• Extracted information:

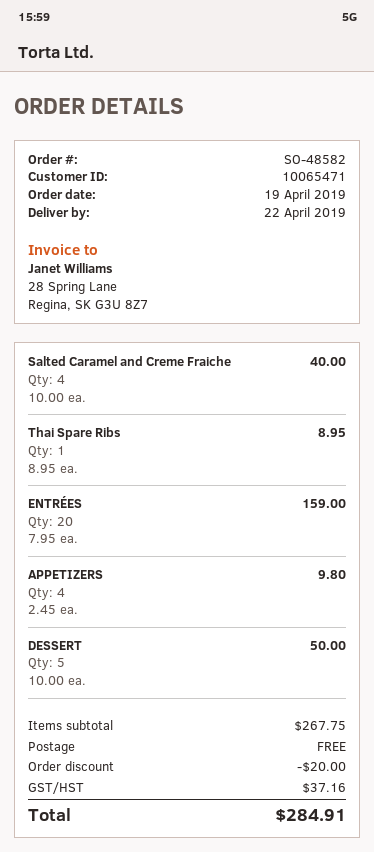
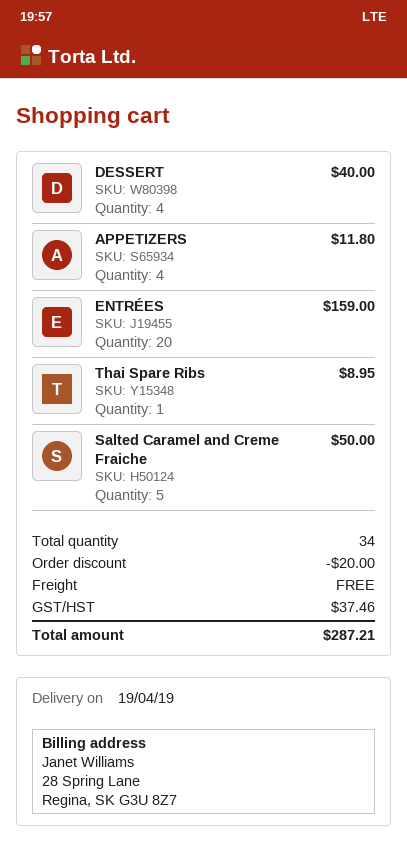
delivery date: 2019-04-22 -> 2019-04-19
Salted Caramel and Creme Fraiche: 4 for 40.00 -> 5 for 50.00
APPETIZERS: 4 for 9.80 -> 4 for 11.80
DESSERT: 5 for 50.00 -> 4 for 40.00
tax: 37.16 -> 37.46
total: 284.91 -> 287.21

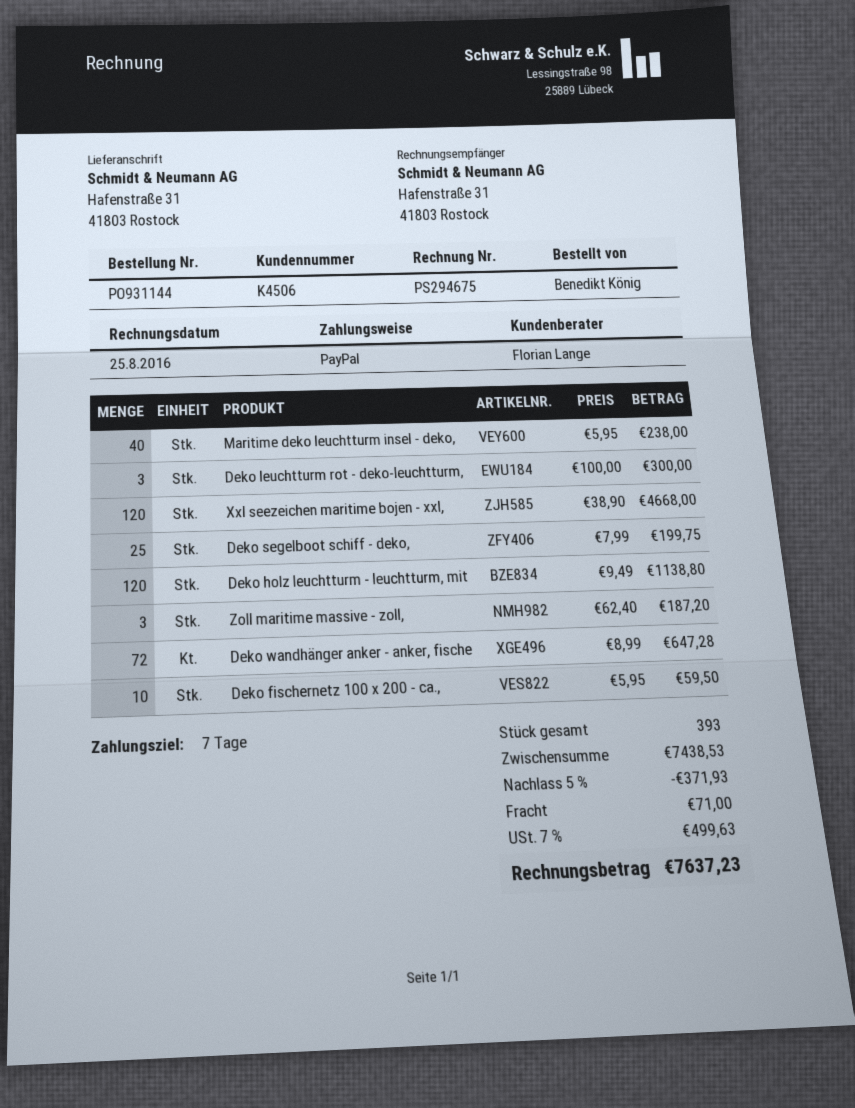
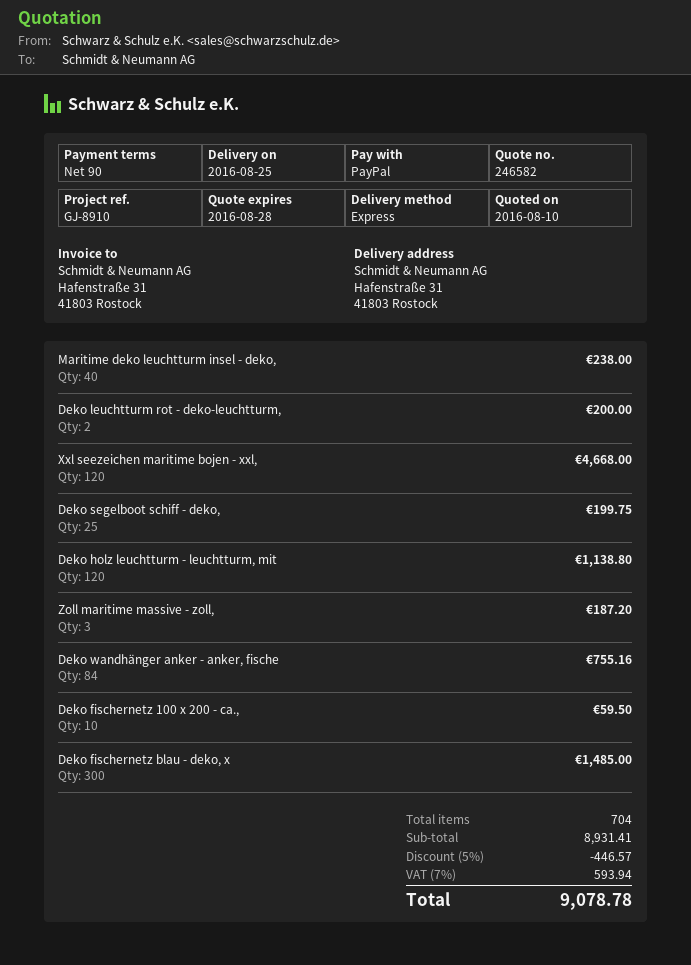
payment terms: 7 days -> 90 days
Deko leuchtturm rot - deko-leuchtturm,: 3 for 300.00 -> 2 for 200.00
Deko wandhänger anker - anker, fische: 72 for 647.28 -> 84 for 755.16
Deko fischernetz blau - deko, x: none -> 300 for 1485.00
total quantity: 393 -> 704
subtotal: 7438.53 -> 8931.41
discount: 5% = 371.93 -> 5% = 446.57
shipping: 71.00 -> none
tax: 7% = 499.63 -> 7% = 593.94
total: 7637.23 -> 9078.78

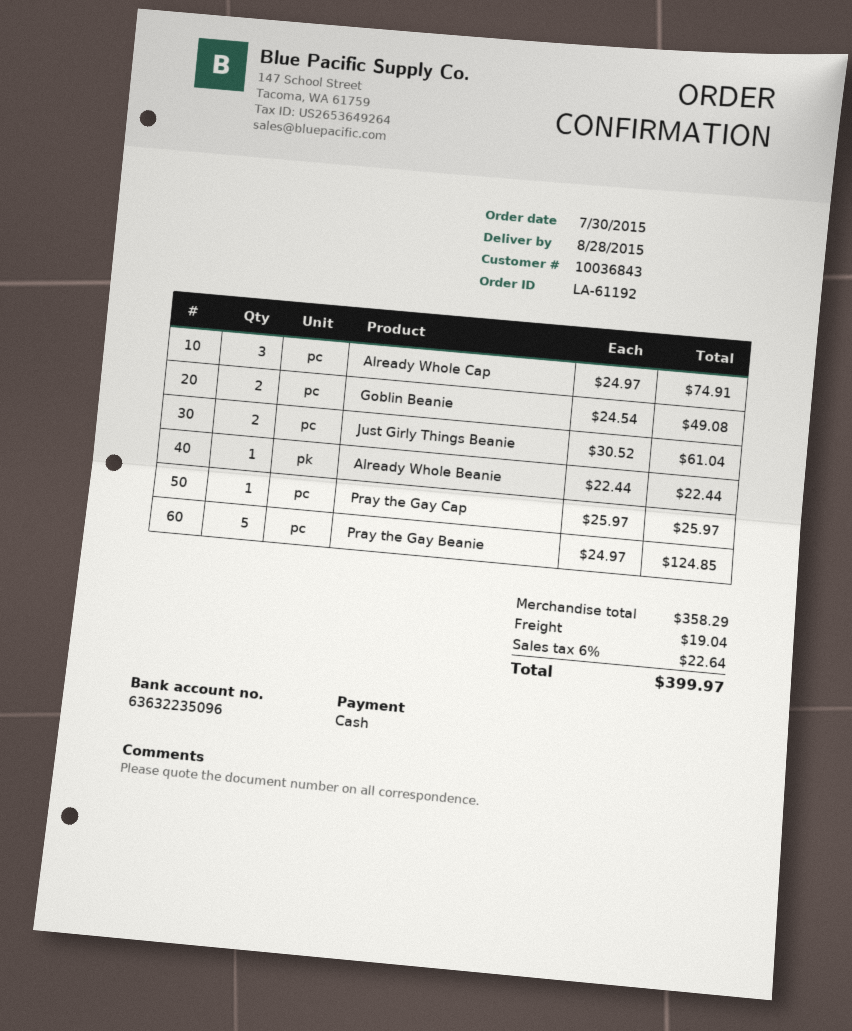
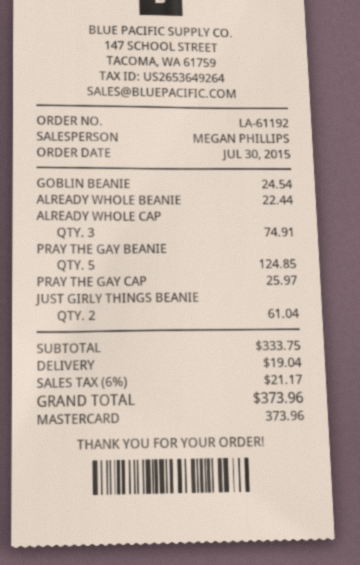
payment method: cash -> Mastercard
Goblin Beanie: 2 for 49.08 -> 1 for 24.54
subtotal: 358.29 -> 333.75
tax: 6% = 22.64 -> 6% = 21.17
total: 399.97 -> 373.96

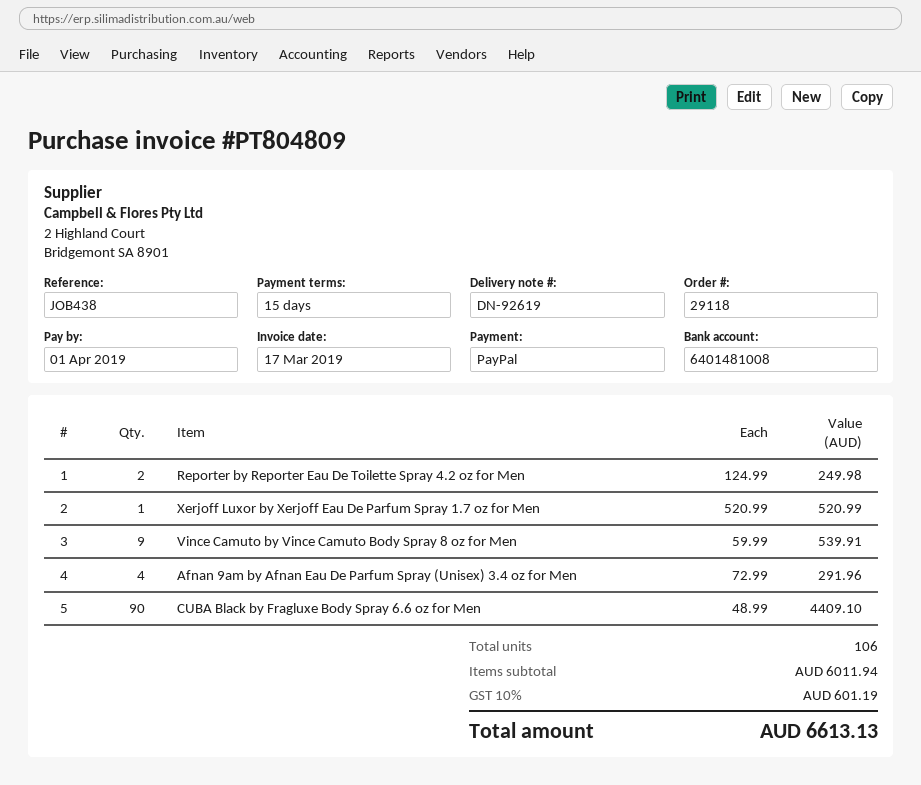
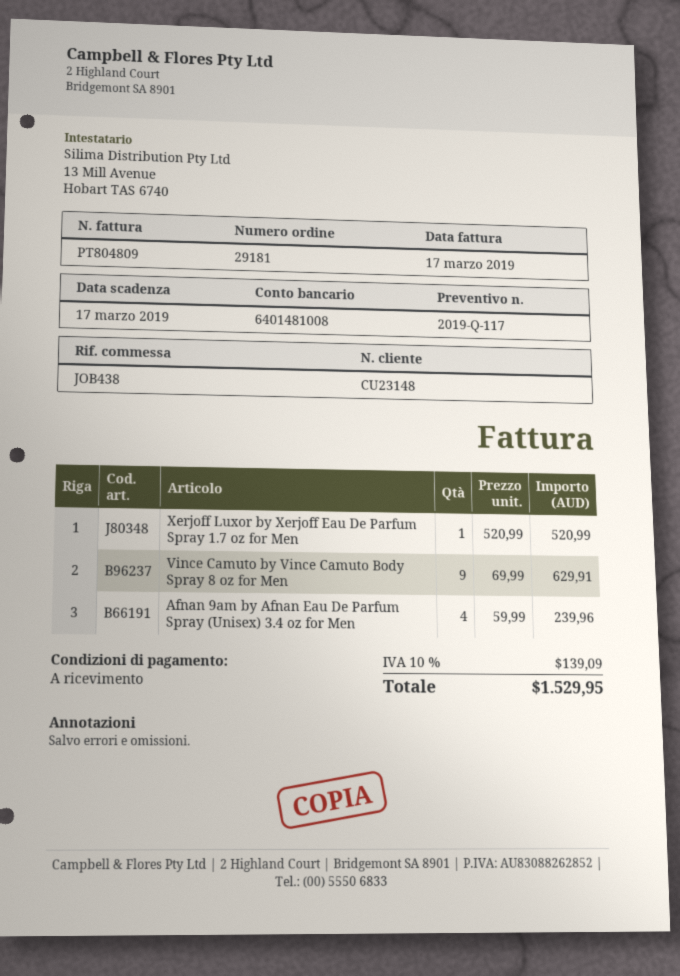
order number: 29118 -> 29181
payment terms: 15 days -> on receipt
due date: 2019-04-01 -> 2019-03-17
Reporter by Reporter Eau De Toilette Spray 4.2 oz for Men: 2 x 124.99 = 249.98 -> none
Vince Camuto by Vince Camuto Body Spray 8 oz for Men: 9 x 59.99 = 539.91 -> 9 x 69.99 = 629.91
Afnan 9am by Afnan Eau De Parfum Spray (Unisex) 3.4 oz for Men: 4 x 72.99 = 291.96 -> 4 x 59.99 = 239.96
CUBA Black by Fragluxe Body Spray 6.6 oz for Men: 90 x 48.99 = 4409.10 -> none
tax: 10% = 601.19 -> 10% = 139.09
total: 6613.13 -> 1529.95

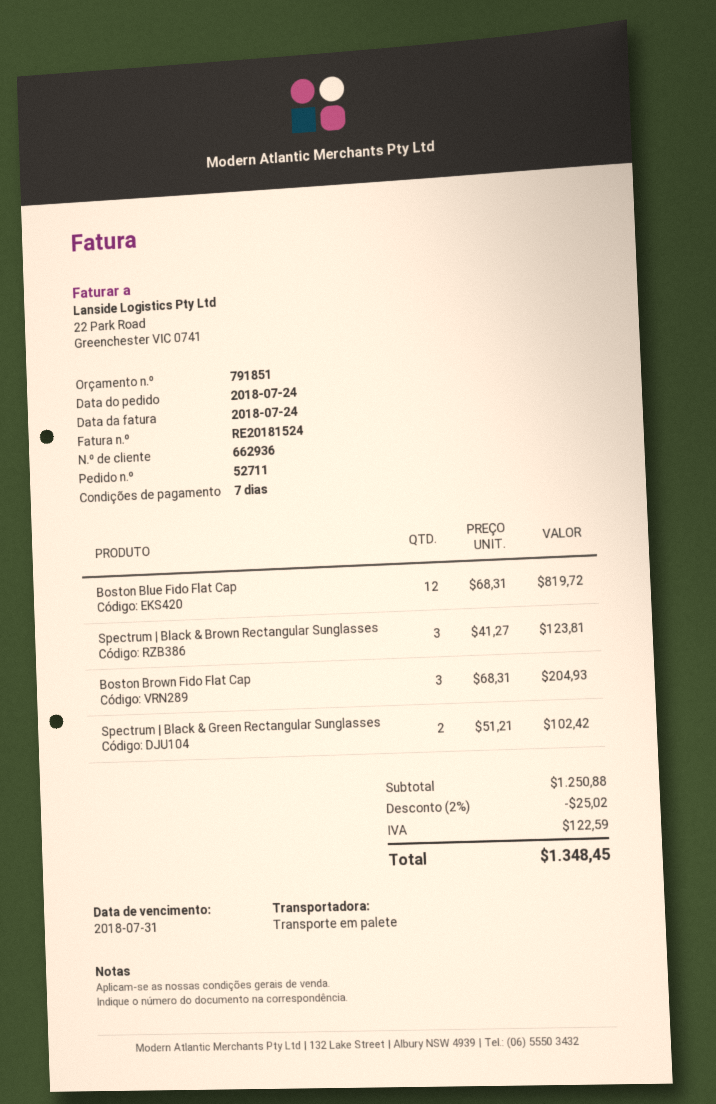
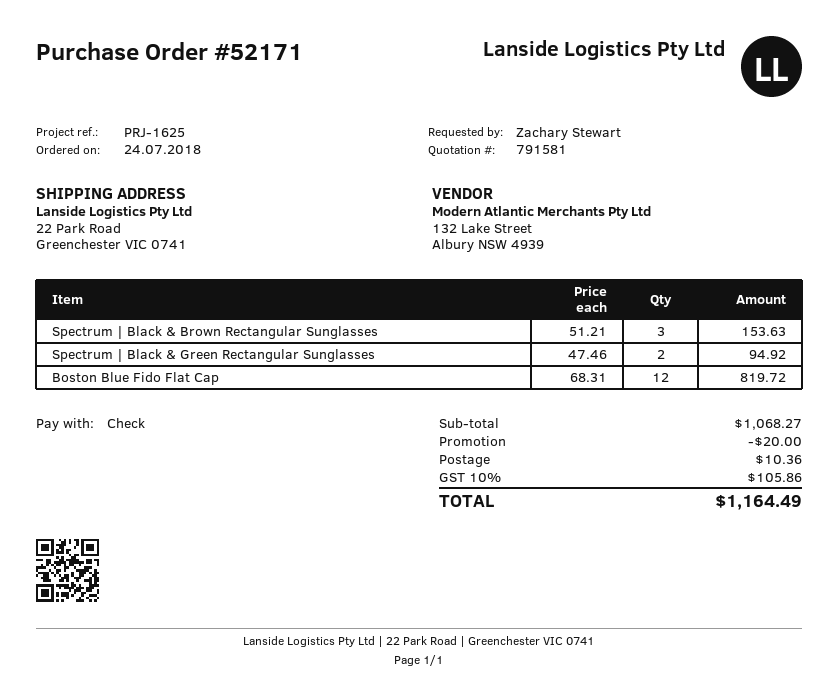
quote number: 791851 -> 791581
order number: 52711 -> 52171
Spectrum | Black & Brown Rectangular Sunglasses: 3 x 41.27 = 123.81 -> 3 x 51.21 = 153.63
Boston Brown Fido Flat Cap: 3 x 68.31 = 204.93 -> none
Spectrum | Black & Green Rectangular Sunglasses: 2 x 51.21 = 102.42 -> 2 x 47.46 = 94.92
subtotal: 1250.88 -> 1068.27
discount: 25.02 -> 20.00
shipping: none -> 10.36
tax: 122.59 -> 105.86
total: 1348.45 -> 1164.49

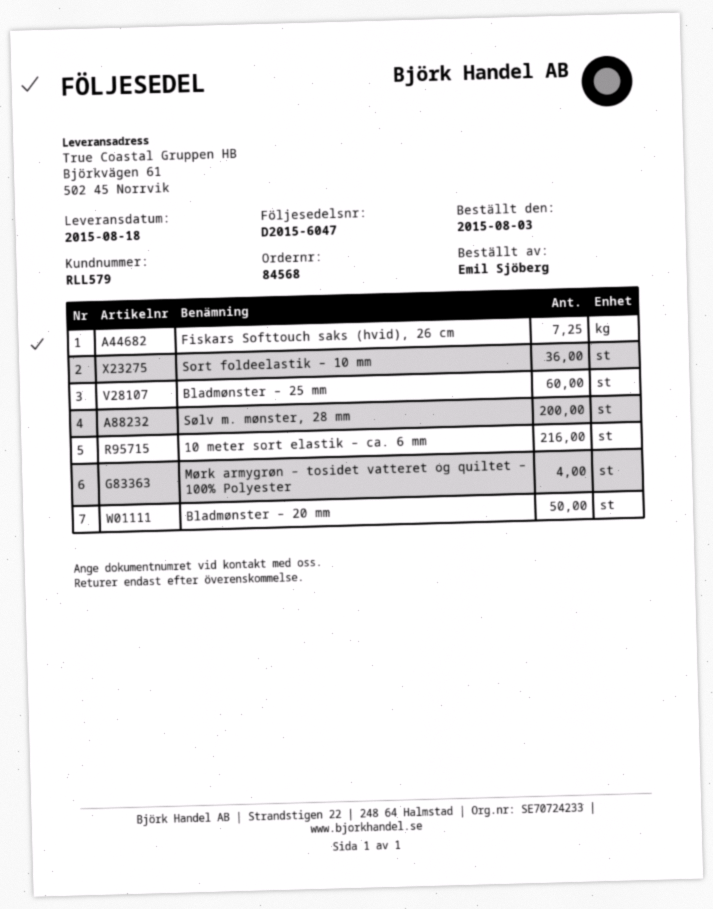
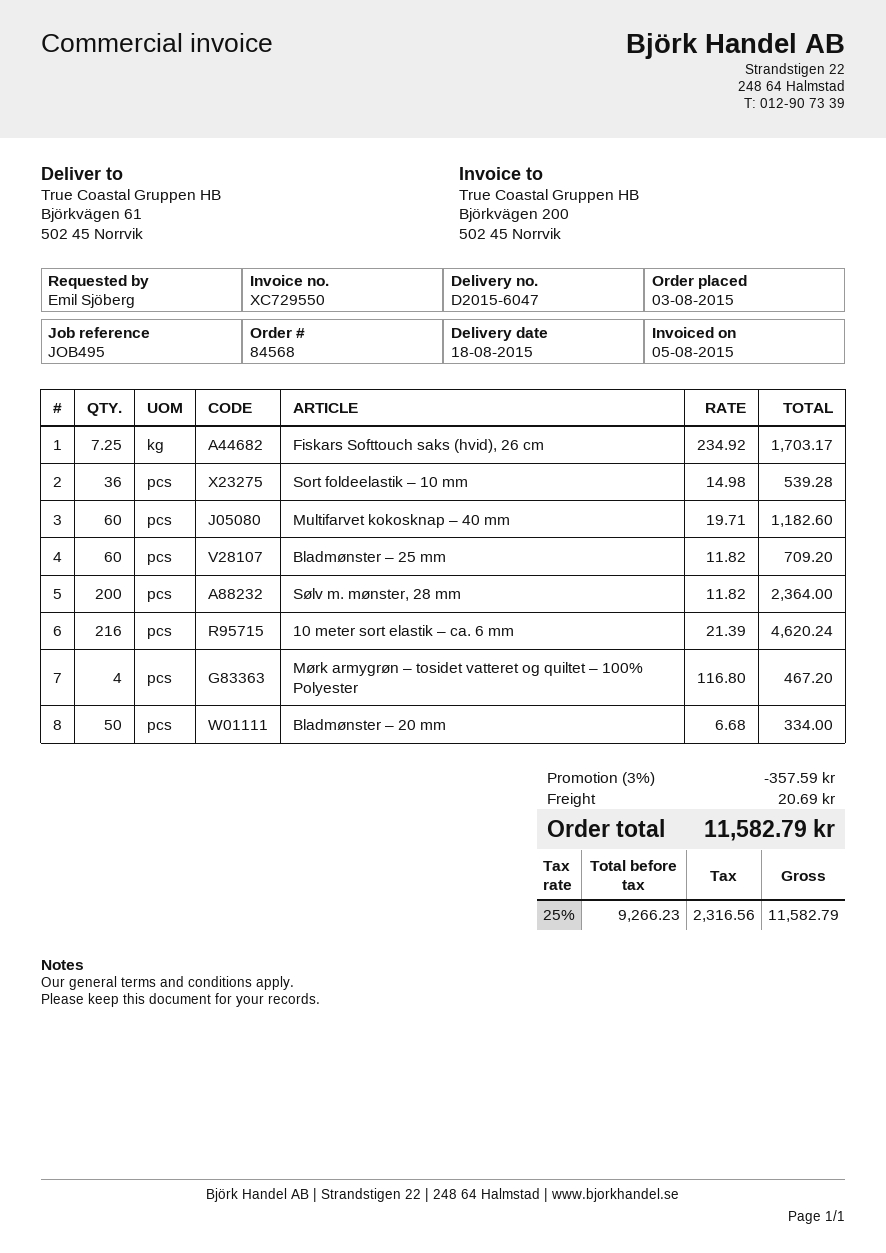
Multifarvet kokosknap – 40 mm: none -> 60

• To do: Go from the first line of the listing to the line holding "Reporter by Reporter" and, please, transcribe those lines exactly, both included, with no pictures.

• Response below:
delivery date: 2019-04-22 -> 2019-04-19
Salted Caramel and Creme Fraiche: 4 for 40.00 -> 5 for 50.00
APPETIZERS: 4 for 9.80 -> 4 for 11.80
DESSERT: 5 for 50.00 -> 4 for 40.00
tax: 37.16 -> 37.46
total: 284.91 -> 287.21

payment terms: 7 days -> 90 days
Deko leuchtturm rot - deko-leuchtturm,: 3 for 300.00 -> 2 for 200.00
Deko wandhänger anker - anker, fische: 72 for 647.28 -> 84 for 755.16
Deko fischernetz blau - deko, x: none -> 300 for 1485.00
total quantity: 393 -> 704
subtotal: 7438.53 -> 8931.41
discount: 5% = 371.93 -> 5% = 446.57
shipping: 71.00 -> none
tax: 7% = 499.63 -> 7% = 593.94
total: 7637.23 -> 9078.78

payment method: cash -> Mastercard
Goblin Beanie: 2 for 49.08 -> 1 for 24.54
subtotal: 358.29 -> 333.75
tax: 6% = 22.64 -> 6% = 21.17
total: 399.97 -> 373.96

order number: 29118 -> 29181
payment terms: 15 days -> on receipt
due date: 2019-04-01 -> 2019-03-17
Reporter by Reporter Eau De Toilette Spray 4.2 oz for Men: 2 x 124.99 = 249.98 -> none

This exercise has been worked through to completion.